Já o grupo de canções inéditas compostas por Gil especialmente para Expresso 2222 traz seis canções: “Back in Bahia”, “Ele e Eu”, “O Sonho Acabou”, “Oriente”, “Vamos Passear no Astral” e “Está Na Cara, Está Na Cura”. As três primeiras são belíssimas crônicas poéticas que abordam a saudade dos tempos do exílio em Londres, a alegria em retornar à tão amada Bahia e, concluem, lucidamente que “o sonho acabou” e “quem não dormiu no sleeping bag nem sequer sonhou”. Sim, Gil sabia que, apesar de ter reconquistado a liberdade, muitas coisas haviam mudado no Brasil em 1972. E como proceder diante da rigidez dos novos tempos? Se seguirmos os passos ditados pela voz que canta em “Oriente”, devemos nos orientar, determinar, (re)considerar novas opções sempre com um sorriso estampado de forma que possamos dar “continuidade” ao “sonho de Adão”. As demais canções deste grupo (“Vamos Passear no Astral” e “Está Na Cara, Está Na Cura”) também refletem a preocupação de Gil em se voltar para o misticismo como uma maneira de buscar conforto aos sobressaltos do espírito.

Enfim chegamos à faixa-título do disco: “Expresso 2222” não é apenas uma das canções mais populares de Gilberto Gil, como também é um de seus hinos mais significativos.

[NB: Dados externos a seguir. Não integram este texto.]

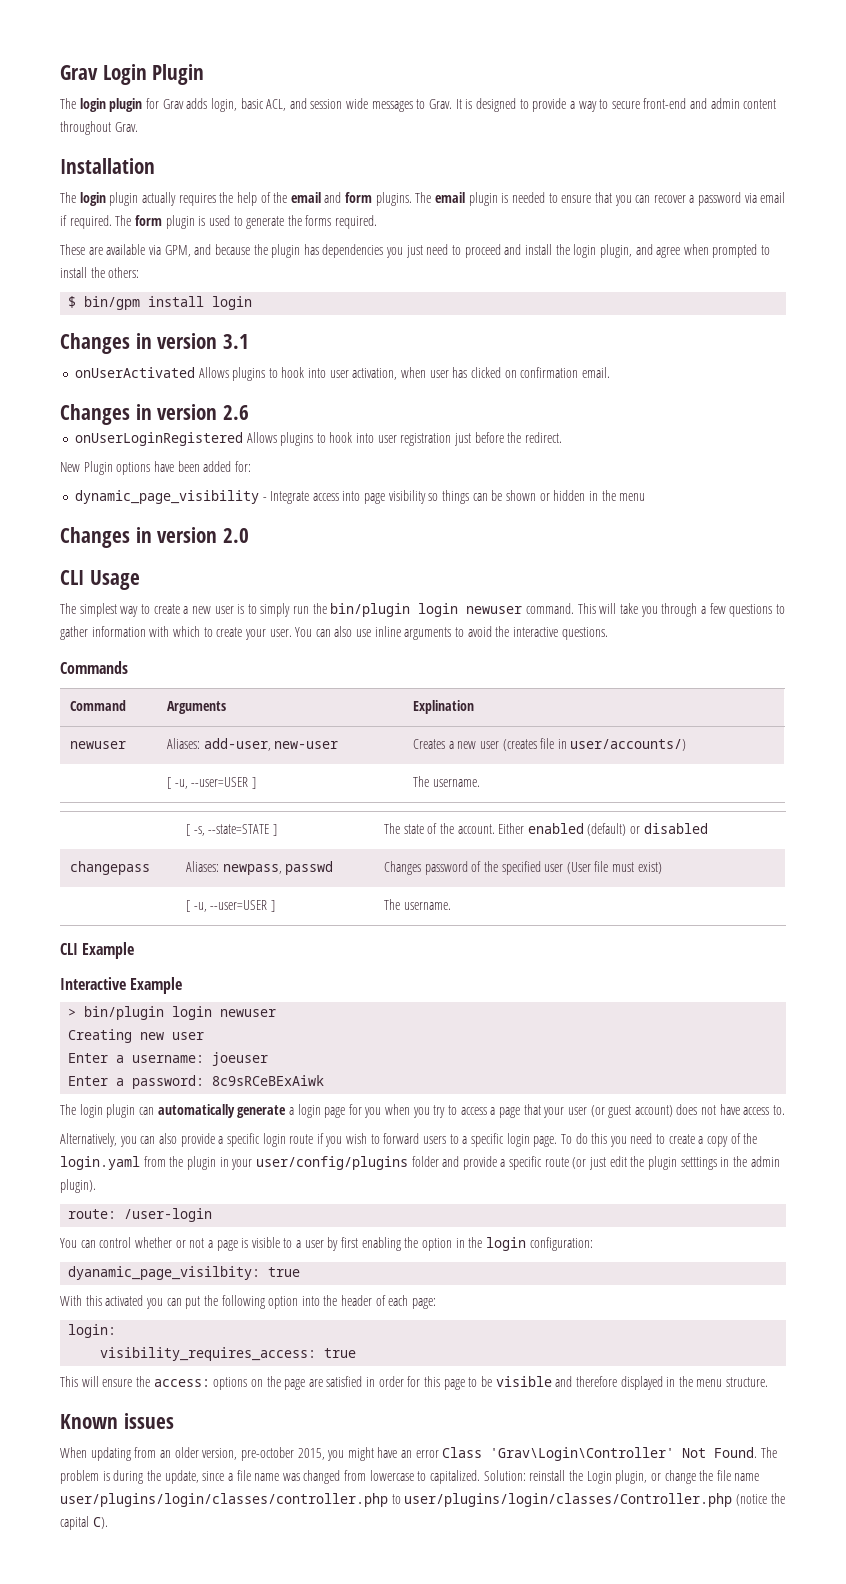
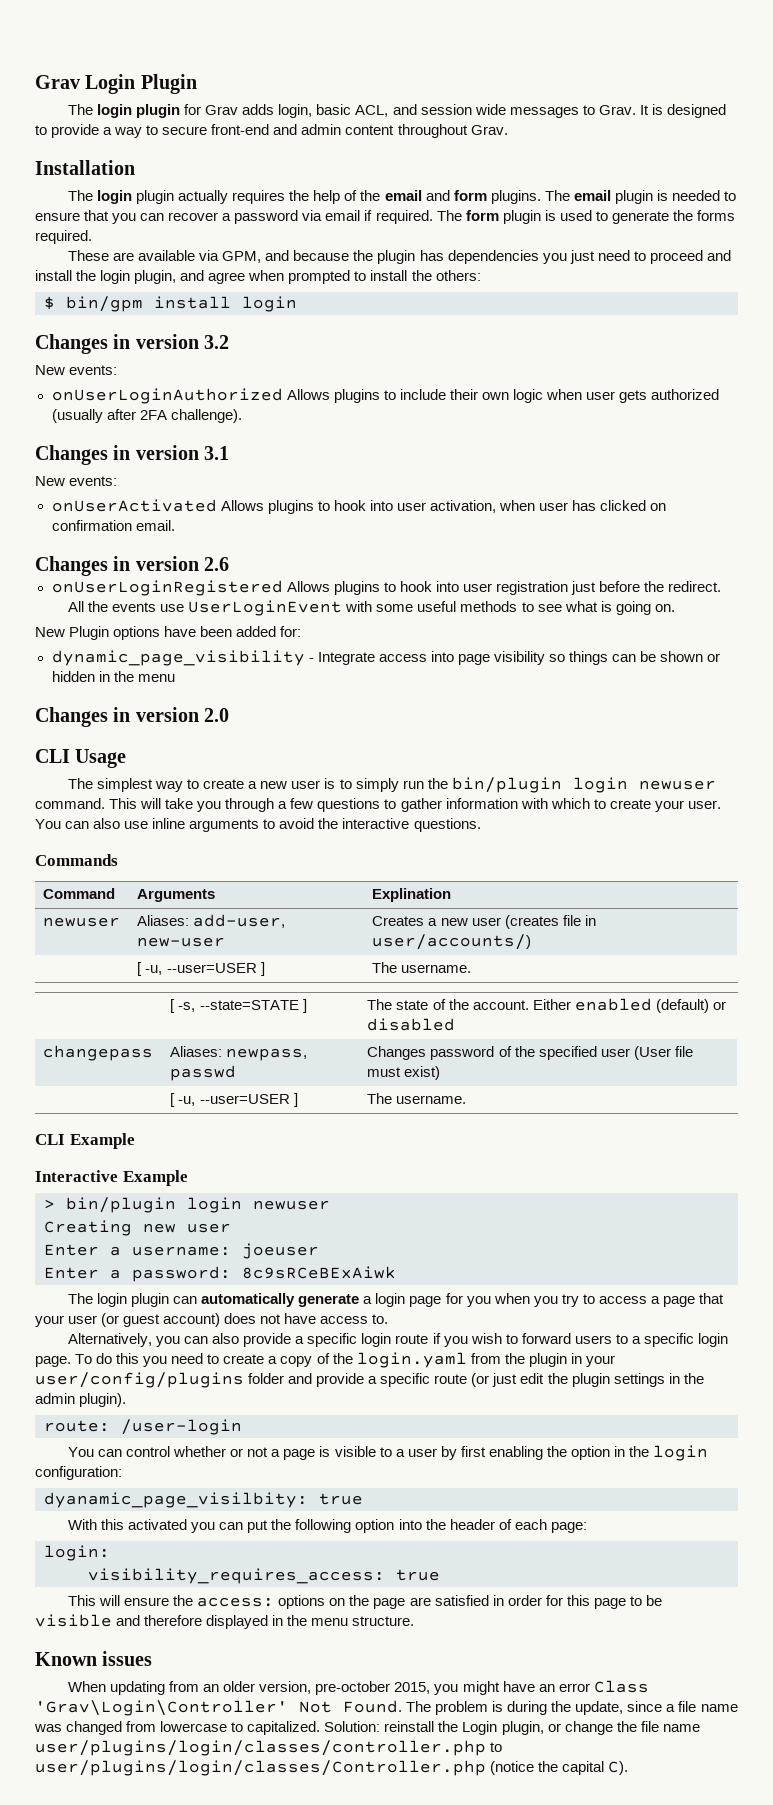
(253, 303) none -> [35,334,230,354] [35,365,118,375] [51,388,720,404] [51,409,242,423] // Changes in version 3.2 // New events: // onUserLoginAuthorized Allows plugins to include their own logic when user gets authorized (usually after 2FA challenge).
(250, 341) none -> [35,476,118,486] // New events:
(562, 437) none -> [68,600,675,616] // All the events use UserLoginEvent with some useful methods to see what is going on.
[680,1157,717,1170] setttings -> [613,1373,665,1387] settings

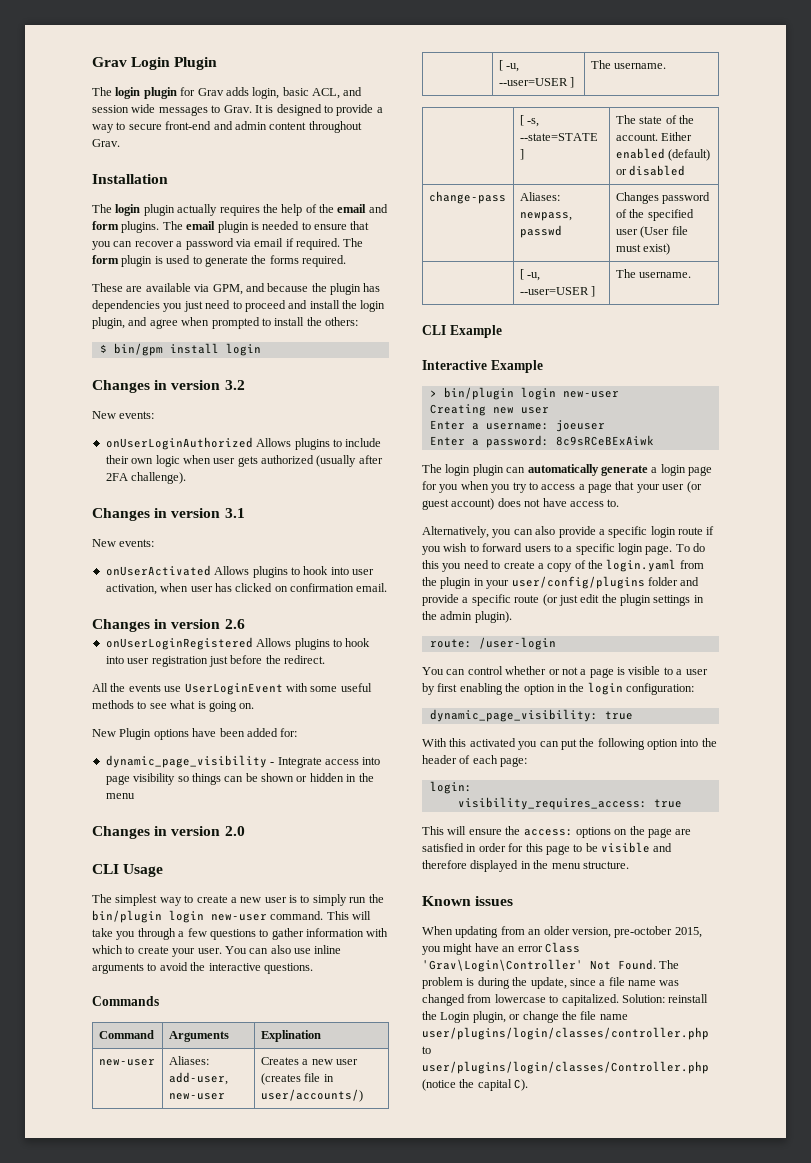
[638,780,716,790] newuser -> [211,914,267,921] new-user
[43,917,121,927] newuser -> [98,1059,155,1066] new-user
[43,1045,154,1061] changepass -> [428,191,506,204] change-pass
[253,1200,330,1210] newuser -> [562,391,619,398] new-user
[44,1492,308,1508] dyanamic_page_visilbity: -> [429,709,598,722] dynamic_page_visibility:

É uma canção sem idade não só porque quer se projetar para além do ano 2000 que, em 1972, parecia tão distante para os seres humanos, mas principalmente porque resume em um pouco mais de dois minutos uma mensagem de esperança e crença no futuro. Quando ouvimos Gil cantar sobre seu mítico ônibus fazendo de seu violão e de sua voz duas armas brancas de versos, sons e ritmos inconfundíveis, descobrimos a presença de um embaixador da alegria tão risonho e sorridente que chega a ser impossível não deixar de sorrir, cantar alto, bater palmas, ou tudo isso junto.

Por tudo isto e tudo mais que Gil fez pela música do planeta é que devemos ouvir Expresso 2222. Mestre Gil ainda tem muito a ensinar para os jovens de hoje, não por ser ousado, inteligente, alegre e irreverente. Simplesmente porque Gil é sinônimo de moderno e, por isso, um clássico que jamais deverá ser perdido!